The Fabian Society was founded on 4 January 1884 in London as an offshoot of a society founded a year earlier called The Fellowship of the New Life.[4] Fellowship members included poets Edward Carpenter and John Davidson, sexologist Havelock Ellis and the future Fabian secretary Edward R. Pease. They wanted to transform society by setting an example of clean simplified living for others to follow, but when some members also wanted to become politically involved to aid society’s transformation, it was decided that a separate society, the Fabian Society, also be set up. All members were free to attend both societies. The Fabian Society additionally advocated renewal of Western European Renaissance ideas and their promulgation throughout the rest of the world.

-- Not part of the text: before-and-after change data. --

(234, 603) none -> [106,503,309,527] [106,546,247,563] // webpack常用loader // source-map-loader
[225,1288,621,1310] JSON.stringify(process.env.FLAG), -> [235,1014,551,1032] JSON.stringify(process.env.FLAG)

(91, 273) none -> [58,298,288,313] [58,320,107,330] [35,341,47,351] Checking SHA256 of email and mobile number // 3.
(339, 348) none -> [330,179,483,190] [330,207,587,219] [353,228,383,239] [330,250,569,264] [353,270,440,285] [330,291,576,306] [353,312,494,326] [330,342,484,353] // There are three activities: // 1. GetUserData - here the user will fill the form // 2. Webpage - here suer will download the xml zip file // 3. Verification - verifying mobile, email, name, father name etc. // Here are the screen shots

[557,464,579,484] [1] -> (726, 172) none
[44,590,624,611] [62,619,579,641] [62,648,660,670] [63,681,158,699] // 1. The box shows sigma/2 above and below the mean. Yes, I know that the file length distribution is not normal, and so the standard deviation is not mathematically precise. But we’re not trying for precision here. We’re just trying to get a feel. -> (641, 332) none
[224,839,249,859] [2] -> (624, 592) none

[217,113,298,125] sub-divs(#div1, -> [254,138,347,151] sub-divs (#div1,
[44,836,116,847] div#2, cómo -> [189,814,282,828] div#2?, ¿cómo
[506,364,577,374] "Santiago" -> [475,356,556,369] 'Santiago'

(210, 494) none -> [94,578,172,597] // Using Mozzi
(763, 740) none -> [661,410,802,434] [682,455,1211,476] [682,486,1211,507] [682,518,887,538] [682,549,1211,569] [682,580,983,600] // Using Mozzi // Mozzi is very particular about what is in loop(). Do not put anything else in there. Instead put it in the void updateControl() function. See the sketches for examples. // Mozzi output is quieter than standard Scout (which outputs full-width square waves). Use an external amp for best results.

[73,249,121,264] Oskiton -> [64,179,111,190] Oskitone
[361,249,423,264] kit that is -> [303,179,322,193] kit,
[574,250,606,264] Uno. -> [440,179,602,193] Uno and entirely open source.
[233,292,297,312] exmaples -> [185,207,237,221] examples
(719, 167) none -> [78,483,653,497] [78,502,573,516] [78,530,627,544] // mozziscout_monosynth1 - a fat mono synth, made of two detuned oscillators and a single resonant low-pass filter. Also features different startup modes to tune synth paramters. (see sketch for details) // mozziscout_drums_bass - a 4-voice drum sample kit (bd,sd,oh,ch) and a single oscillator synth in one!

The Fellowship of the New Life was dissolved in 1899,[5] but the Fabian Society grew to become the pre-eminent academic society in the United Kingdom in the Edwardian era, typified by the members of its vanguard Coefficients club. Public meetings of the Society were for many years held at Essex Hall, a popular location just off the Strand in central London.[6]

The Fabian Society, which favoured gradual change rather than revolutionary change, was named – at the suggestion of Frank Podmore – in honour of the Roman general Fabius Maximus (nicknamed “Cunctator”, meaning “the Delayer”). His Fabian strategy advocated tactics of harassment and attrition rather than head-on battles against the Carthaginian army under the renowned general Hannibal.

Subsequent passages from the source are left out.